La tercera Marcha Federal Universitaria dejó otra herida a la gestión libertaria, que en menos de dos años aplicó un desfinanciamiento inédito en democracia: caída presupuestaria superior al 30 por ciento, salarios docentes por debajo de la pobreza, 90 obras paralizadas y becas mínimas que apenas alcanzan para el transporte. “No vamos a ser la generación que deje morir a la universidad pública y el sistema científico”, sostuvo Franco Bartolacci, rector de la Universidad Nacional de Rosario y vicepresidente del CIN. Tras su discurso se abrazó con Oscar Alpa, presidente del Consejo, quien remarcó emocionado: “Lo que estaba en discusión era si el federalismo existía o lo hacían desaparecer”. Y agregó: “Tenemos que seguir porque nos toca el Presupuesto 2026”. Desde el CIN ya advirtieron que el proyecto oficial mantiene el recorte: los 4,8 billones que anunció Milei son apenas una proyección anualizada de lo percibido en diciembre de 2025, muy lejos de los 7,3 billones que harían falta. Todo indica que el Senado también rechazará el veto.
El discurso del Gobierno
En la previa, funcionarios intentaron desacreditar la protesta. El subsecretario de Políticas Universitarias, Alejandro Álvarez, habló incluso de “terrorismo mediático” frente a las noticias de que la UBA aplicaba medidas de crisis como no usar ascensores ni aires acondicionados. El ministro Luis “Toto” Caputo fue más lejos y comparó su salario con el de autoridades universitarias: “Gana 6 veces más que yo y que cualquier ministro del Ejecutivo. Pero los que no tenemos empatía somos nosotros”, lanzó contra Emiliano Yacobitti. La afirmación fue rápidamente desmentida.
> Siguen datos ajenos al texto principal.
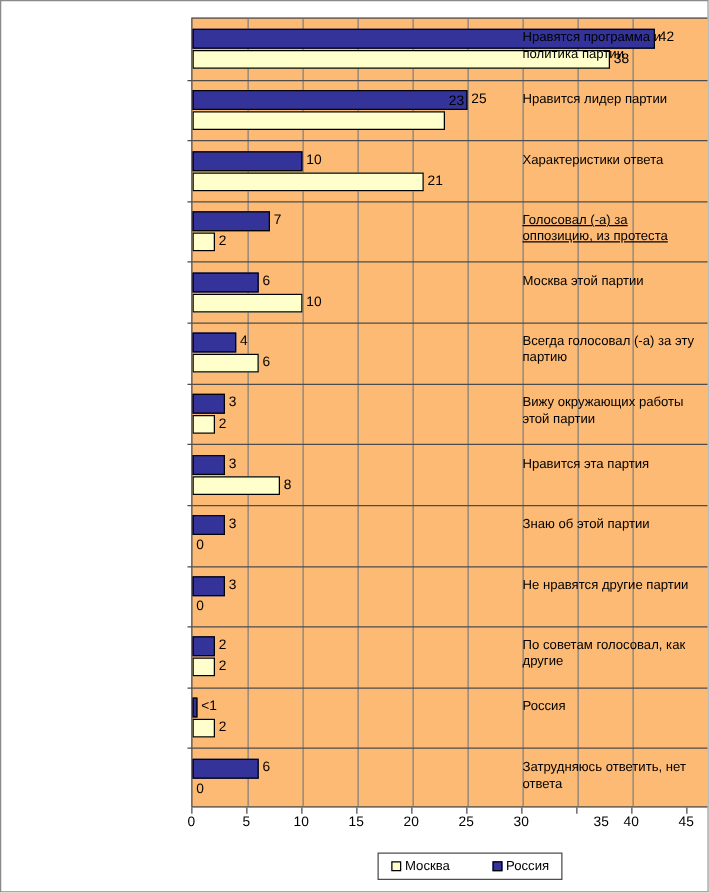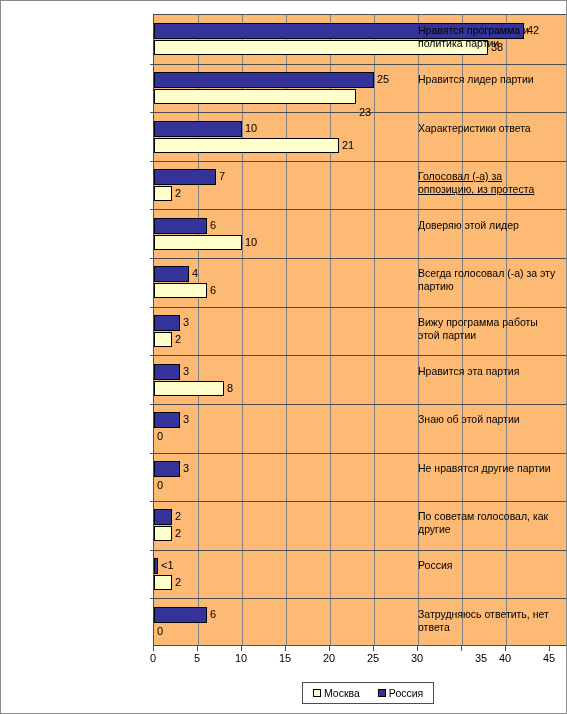"23" div.bar-label { top: 92px -> 61px }
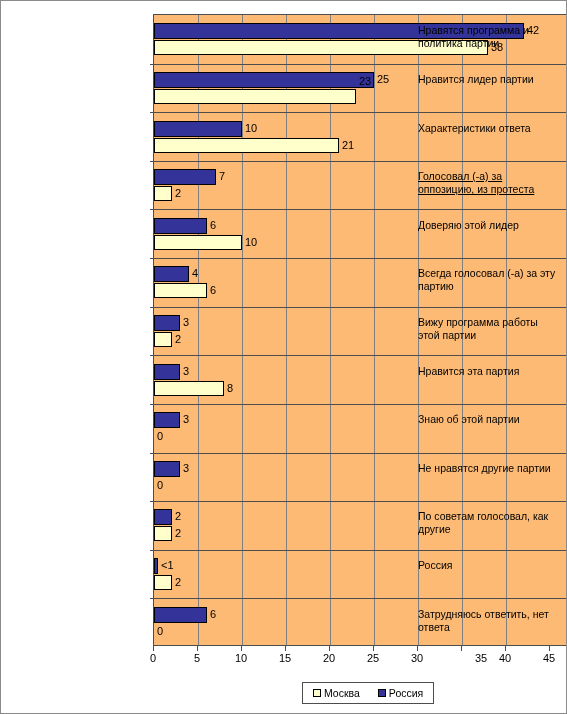"Доверяю этой лидер" div.cat-label { text: Доверяю этой лидер -> Москва этой партии }
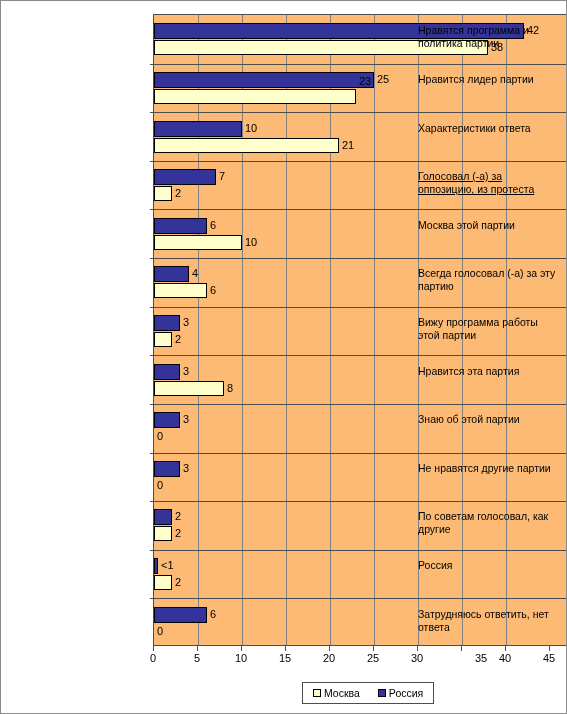"Вижу программа работы этой партии" div.cat-label { text: программа -> окружающих }
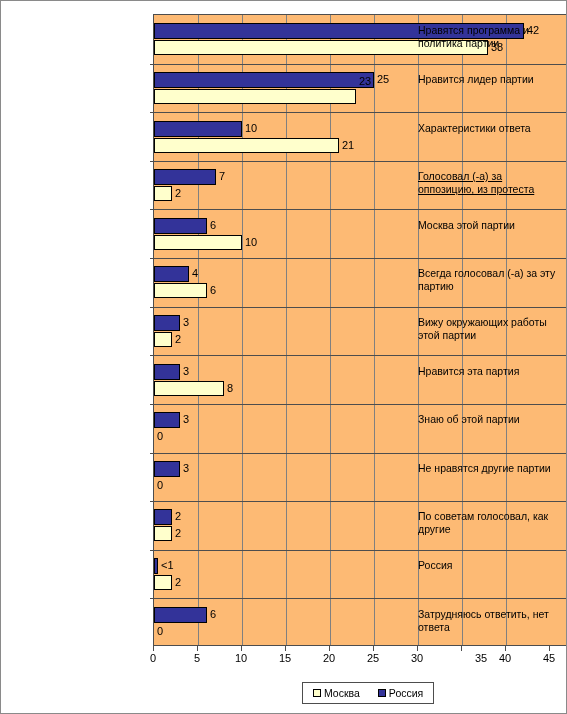"Москва" #legend { gap: 18px -> 34px }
“Nuestro futuro no les pertenece”, había dicho en la marcha federal del año pasado Piera Fernández, entonces presidenta de la FUA. Ayer, casi un año después, la consigna se repitió: “Sin presupuesto no hay universidad ni ciencia y sin ciencia ni universidad no hay futuro”, leyó Joaquín Carvalho, actual presidente de la federación. El comunicado cerró con un mensaje a las nuevas generaciones: “Para un digno hijo de una institución con esa historia, cualquier cosa está permitida excepto no defenderla”.
La tercera Marcha Federal ya suma paros, tomas de facultades y ahora un triunfo legislativo frente a La Libertad Avanza. “Vine porque no quiero perder la esperanza, y la universidad es eso”, contó Marina, docente de 33 años y madre de dos hijos, llegada desde La Matanza. Su amiga Pamela Osores relató que no pudo terminar su especialización en Sistemas porque el curso cerró: “Con este gobierno el futuro es bastante gris”.
La batalla de fondo
“La universidad no es atacada por su gasto sino por lo que simboliza: soberanía. Y eso es lo que este gobierno no soporta”, explicó Carlos De Feo, secretario general de Conadu. “Hoy le decimos a Milei que no toleramos más la política de la crueldad”, añadió Francisca Staiti, de Conadu Histórica.
La sesión coincidió con el Día del Profesor. “Hoy deberíamos estar en las aulas festejando, pero estamos acá dando una clase pública”, dijo Norberto Heyaca, de Fagdut. “El conocimiento está en disputa: si es público y de todos o si es privatizado”, advirtió Angélica Graciano, de Ctera.
“Queremos dejar un país en el que nuestros hijos puedan superarse como nosotros lo hicimos gracias a la educación pública”, señaló Tatiana García, estudiante de Diseño Gráfico de la UBA. Junto a su pareja sostenían un cartel que decía: “Los lápices siguen escribiendo”. Primera generación universitaria en su familia, Tatiana resumió la sensación compartida dentro y fuera del Congreso: ayer, el futuro se volvió un poco más claro.